Where in the material does the word "very" appear? Copy each line that has it.

● **MATERIAL FOR THE TASK**:
......
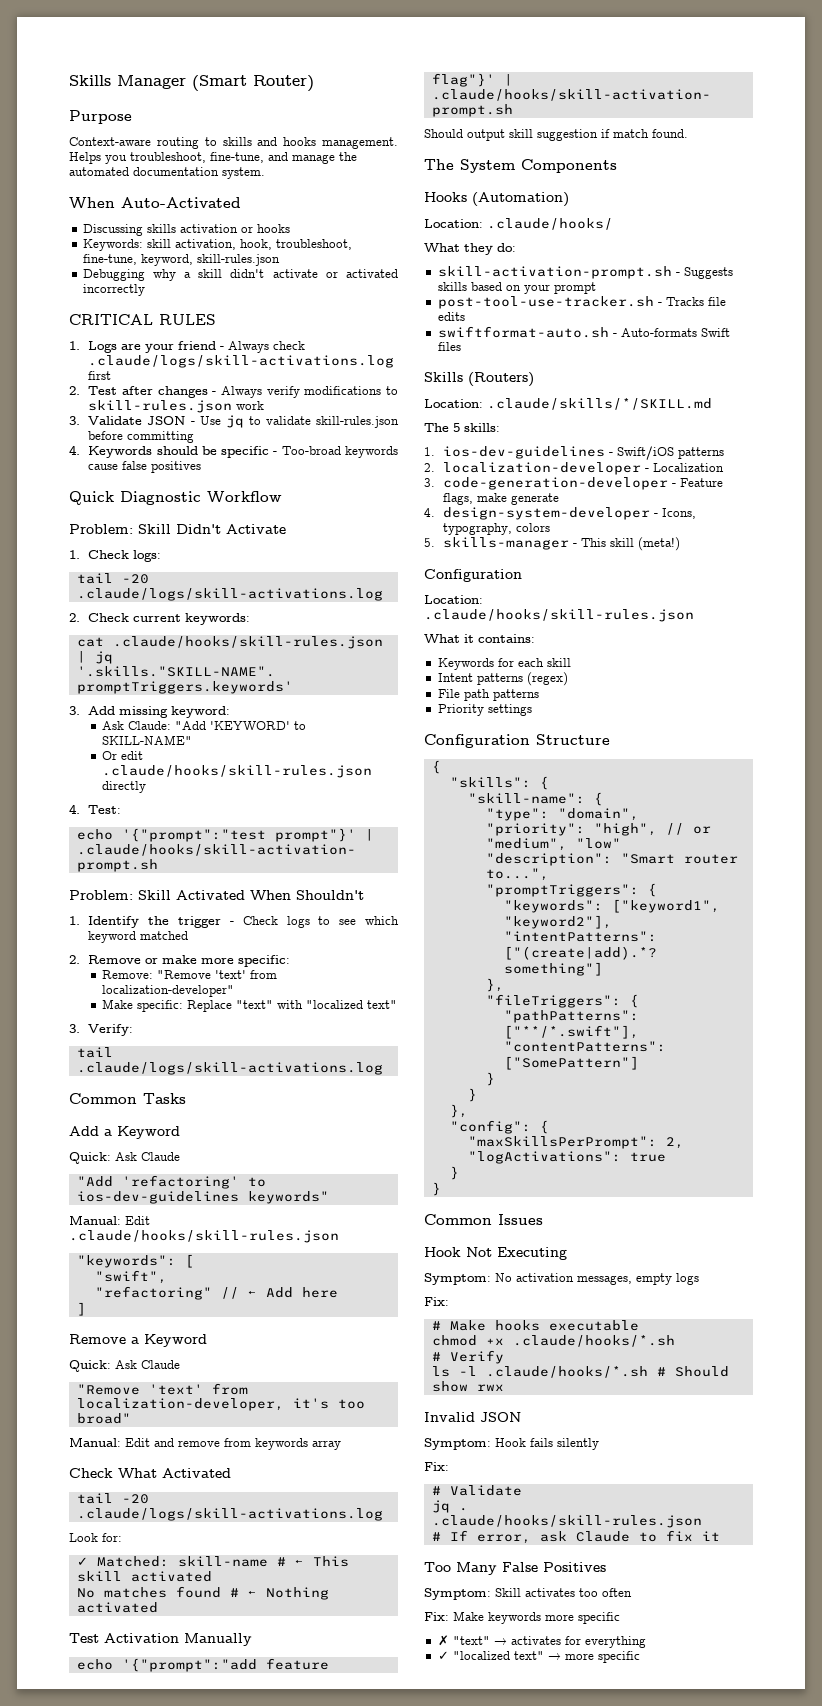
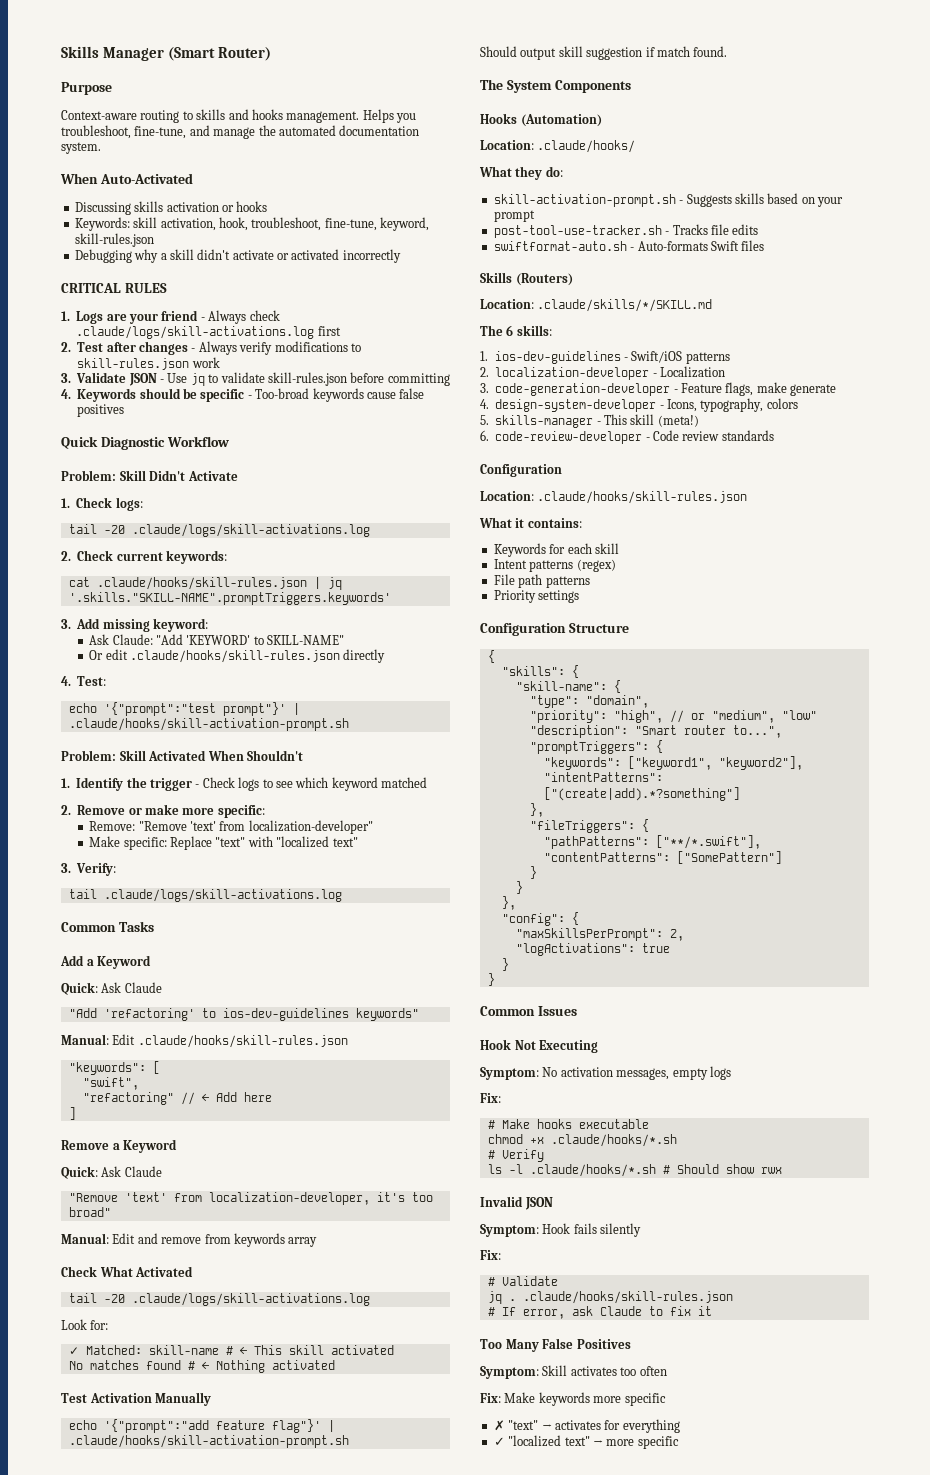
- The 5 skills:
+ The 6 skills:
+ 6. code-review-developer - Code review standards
......
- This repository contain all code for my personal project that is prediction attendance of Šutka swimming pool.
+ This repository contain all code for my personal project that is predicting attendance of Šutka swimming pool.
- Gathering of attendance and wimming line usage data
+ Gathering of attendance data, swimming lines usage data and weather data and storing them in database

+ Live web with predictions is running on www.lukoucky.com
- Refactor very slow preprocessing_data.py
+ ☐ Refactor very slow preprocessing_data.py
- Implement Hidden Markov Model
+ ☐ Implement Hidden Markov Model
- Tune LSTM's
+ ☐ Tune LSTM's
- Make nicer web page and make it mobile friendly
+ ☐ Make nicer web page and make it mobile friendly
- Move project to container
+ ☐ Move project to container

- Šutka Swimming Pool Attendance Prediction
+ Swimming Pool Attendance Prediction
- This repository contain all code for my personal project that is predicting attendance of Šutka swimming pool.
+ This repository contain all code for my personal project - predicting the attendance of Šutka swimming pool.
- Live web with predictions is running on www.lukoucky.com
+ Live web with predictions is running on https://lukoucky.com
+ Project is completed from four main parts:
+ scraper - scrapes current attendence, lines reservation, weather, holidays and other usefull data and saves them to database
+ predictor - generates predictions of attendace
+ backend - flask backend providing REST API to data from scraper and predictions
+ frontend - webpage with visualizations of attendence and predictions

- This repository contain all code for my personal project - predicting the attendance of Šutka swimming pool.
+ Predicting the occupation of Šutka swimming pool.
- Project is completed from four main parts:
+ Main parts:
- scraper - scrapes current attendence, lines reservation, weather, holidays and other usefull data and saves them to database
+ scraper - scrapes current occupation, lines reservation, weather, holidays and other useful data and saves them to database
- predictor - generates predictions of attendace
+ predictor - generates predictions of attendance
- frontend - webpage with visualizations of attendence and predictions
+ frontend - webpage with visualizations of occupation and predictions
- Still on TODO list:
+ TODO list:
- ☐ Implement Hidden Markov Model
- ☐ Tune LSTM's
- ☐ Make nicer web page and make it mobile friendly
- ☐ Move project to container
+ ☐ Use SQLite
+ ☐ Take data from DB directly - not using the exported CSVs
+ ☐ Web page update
......
● **ANSWER FOR THE TASK**:
- Refactor very slow preprocessing_data.py
+ ☐ Refactor very slow preprocessing_data.py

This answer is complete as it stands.